WORK INSTRUCTION » Only the lines from the one containing "PAÑO COCINA ALGODON" through the end of the data below should be copied, each exactly as written and with both ends kept.

RECORDS SUPPLIED Block Start

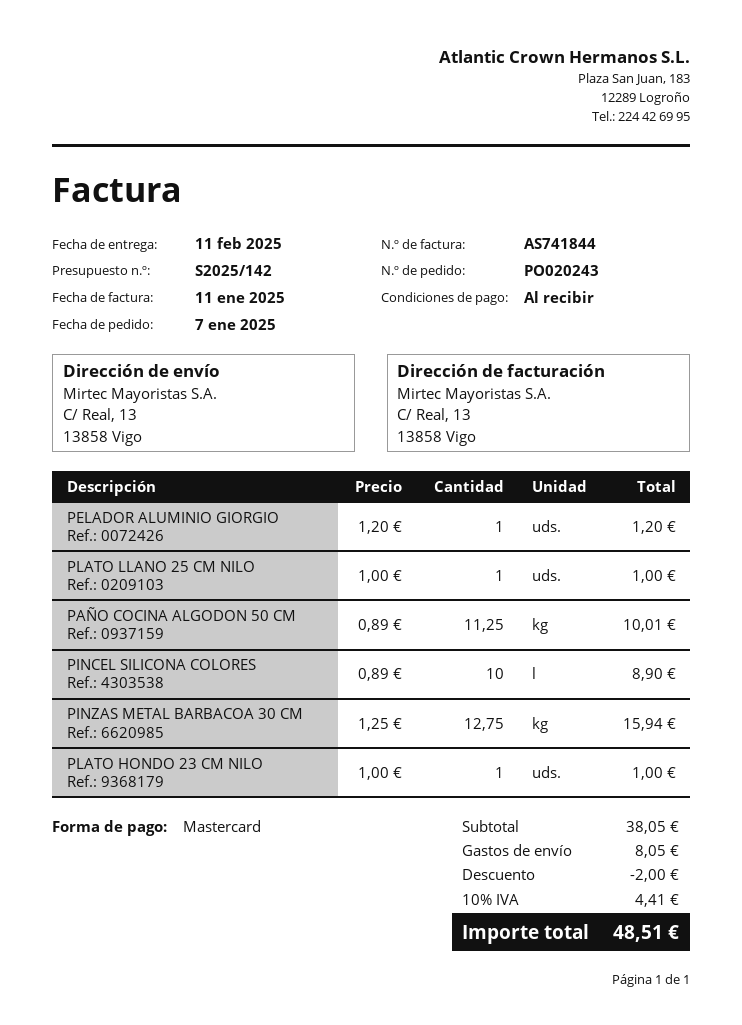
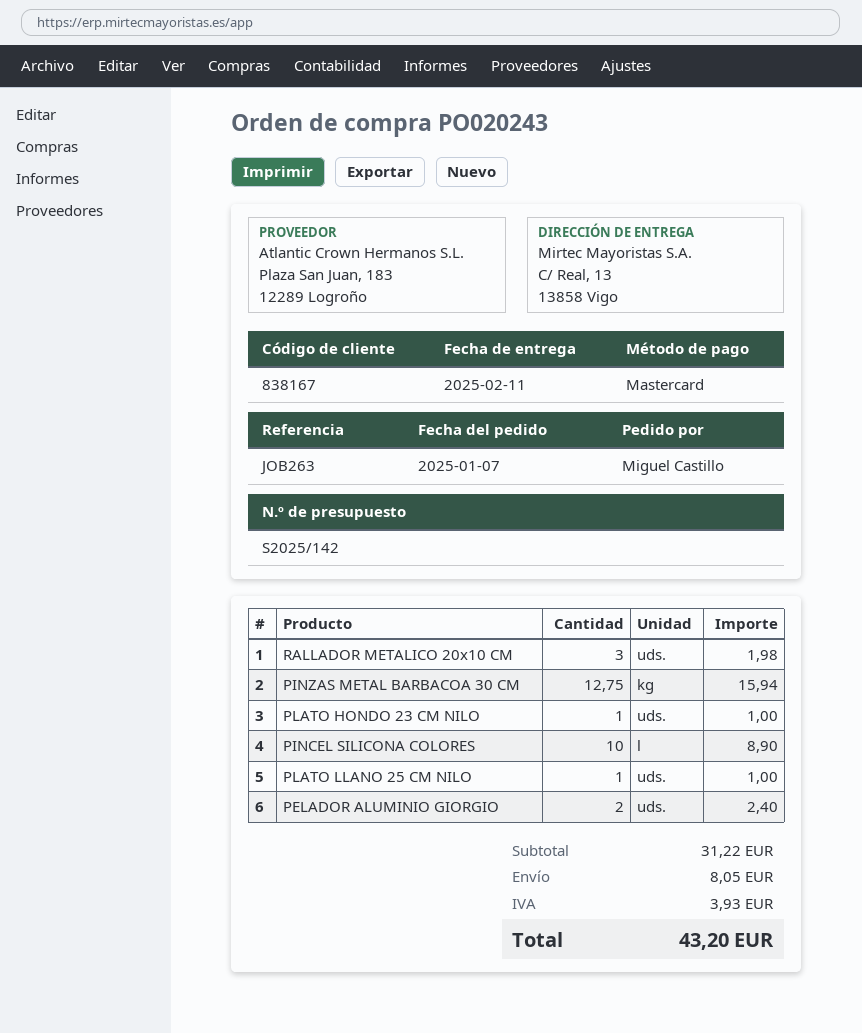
PELADOR ALUMINIO GIORGIO: 1 for 1.20 -> 2 for 2.40
PAÑO COCINA ALGODON 50 CM: 11.25 for 10.01 -> none
RALLADOR METALICO 20x10 CM: none -> 3 for 1.98
subtotal: 38.05 -> 31.22
discount: 2.00 -> none
tax: 4.41 -> 3.93
total: 48.51 -> 43.20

RECORDS SUPPLIED Block End

RESULT »
PAÑO COCINA ALGODON 50 CM: 11.25 for 10.01 -> none
RALLADOR METALICO 20x10 CM: none -> 3 for 1.98
subtotal: 38.05 -> 31.22
discount: 2.00 -> none
tax: 4.41 -> 3.93
total: 48.51 -> 43.20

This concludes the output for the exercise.